= Holmes tremor =

Upper-body sign of cerebellar damage

Holmes tremor, first identified by Gordon Holmes in 1904, can be described as a wing-beating movement localized in the upper body that is caused by cerebellar damage. Holmes tremor is a combination of rest, action, and postural tremors. Tremor frequency ranges from 2 to 5 Hertz and is aggravated with posture and movement. It may arise from various underlying structural disorders including stroke, tumors, trauma, and other cerebellar lesions. Because Holmes tremor is rare, much of the research is based on individual cases.

The formation of tremors is due to two main factors: the over-excited rhythmic movement of neuronal loops and permanent structural changes from neurodegeneration.
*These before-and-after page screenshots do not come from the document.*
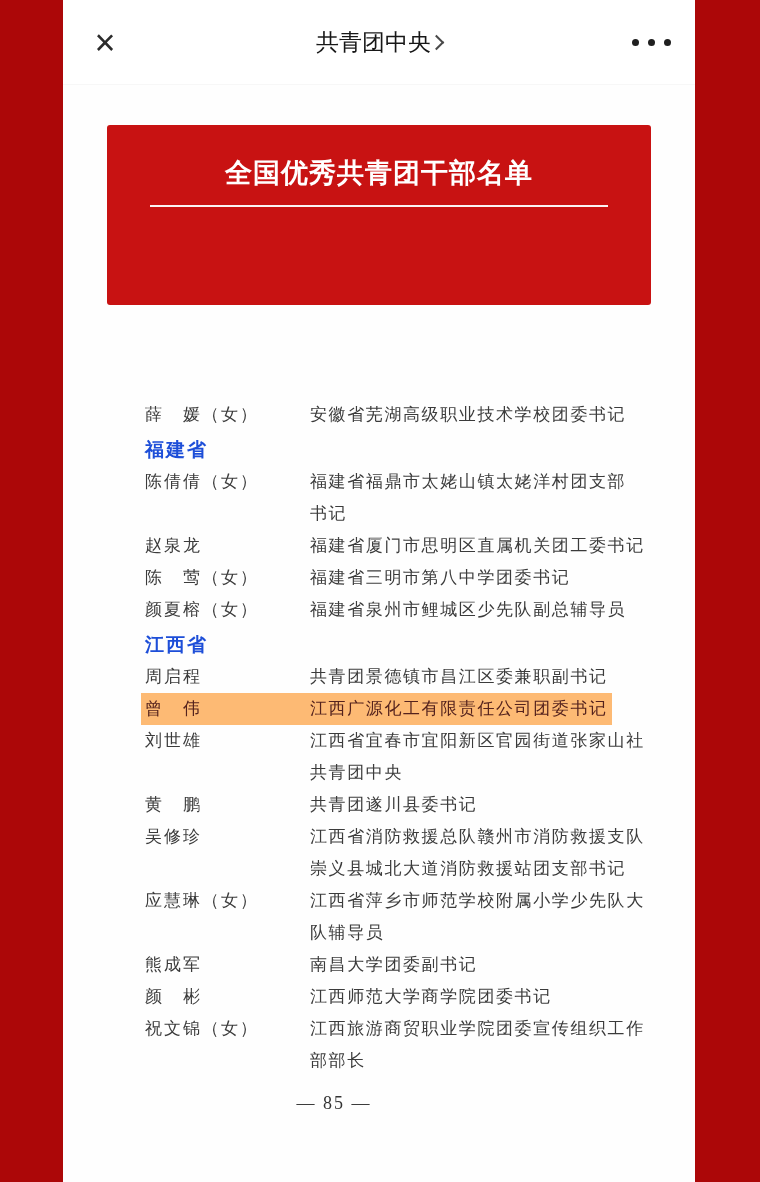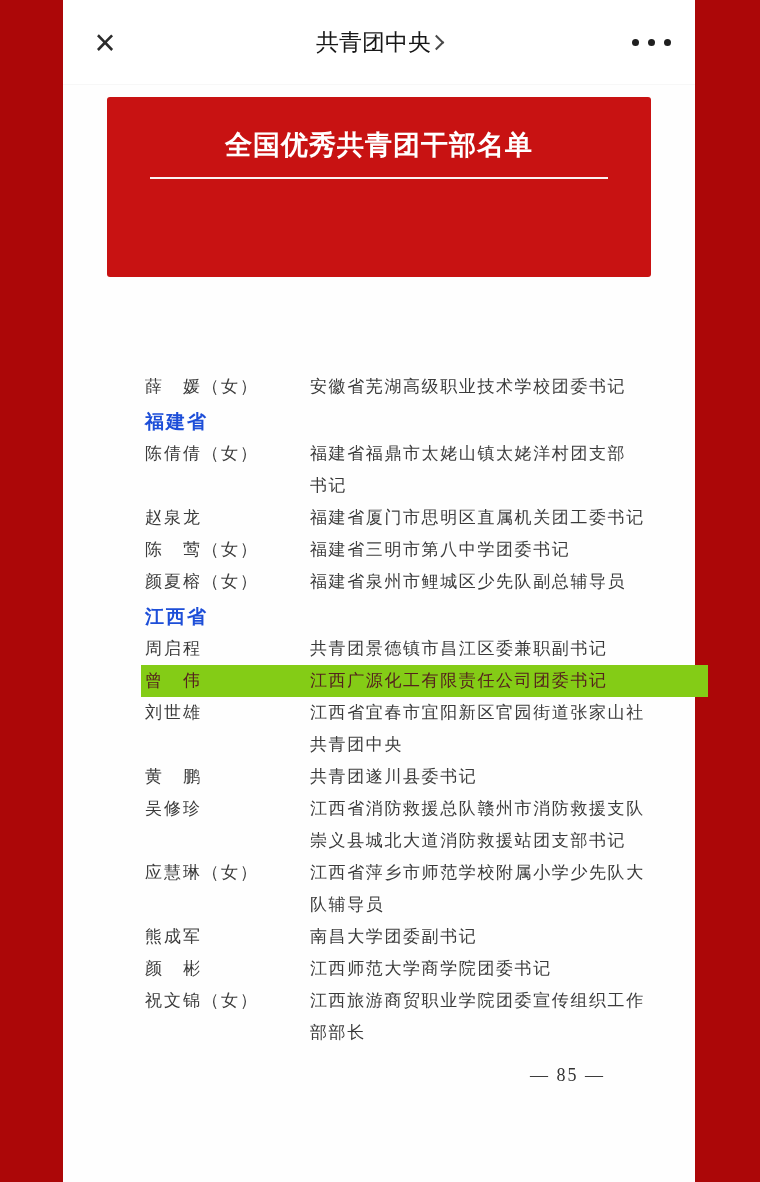--- a/index.html
+++ b/index.html
@@ -49,21 +49,21 @@
   }
   .more-btn {
     position: absolute; right: 12px; top: 0; height: 85px; width: 64px;
     display: flex; align-items: center; justify-content: center; gap: 9px;
     cursor: pointer;
   }
   .more-btn i { width: 7px; height: 7px; border-radius: 50%; background: #1f1f1f; }
 
   
   .banner {
-    margin: 12px 0 0 44px;
+    margin: 40px 0 0 44px;
     width: 544px; height: 180px;
     background: #c81212;
     border-radius: 3px;
     color: #ffffff; text-align: center;
     padding-top: 32px;
   }
   .banner-title { font-size: 27px; font-weight: bold; line-height: 32px; letter-spacing: 1px; }
   .banner-subtitle { margin-top: 26px; font-size: 24px; font-weight: bold; line-height: 30px; }
   .banner-divider { margin: 16px auto 0 auto; width: 458px; height: 0; border-top: 2px solid #fbf3f3; }
   .banner-caption { margin-top: 10px; font-size: 19px; line-height: 22px; letter-spacing: 1px; }
@@ -89,32 +89,32 @@
     width: 165px; flex: 0 0 165px;
     line-height: 32px; letter-spacing: 2px;
   }
   .entry .position {
     width: 352px;
     line-height: 32px;
     letter-spacing: 1.6px;
     white-space: pre-line;
   }
   .entry.highlight {
-    background: #84cc16;
-    width: 567px;
+    background: #fdba74;
+    width: 471px;
     margin-left: -4px;
     padding-left: 4px;
   }
   .entry.highlight .name, .entry.highlight .position { color: #54221d; }
 
   .page-number {
     font-family: "Liberation Serif", "DejaVu Serif", serif;
     color: #333333;
     font-size: 18px;
-    text-align: right;
+    text-align: center;
     padding-right: 90px;
     margin-top: 16px;
     letter-spacing: 2px;
   }
 </style>
 </head>
 <body>
 
 <div class="screen">
   <div class="side-bar left"></div>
Two major neuronal networks, the corticostriatothalamocortical hap and the inferior olivary nucleus (ION) specifically target the development of the tremors. When diagnosing a patient with Holmes tremor, one must look at the neurological signs and symptoms, as well as the possibility that the tremor is caused by medications or other stimulants. In most cases, the patient's history and a targeted neurological examination is enough to give a diagnosis.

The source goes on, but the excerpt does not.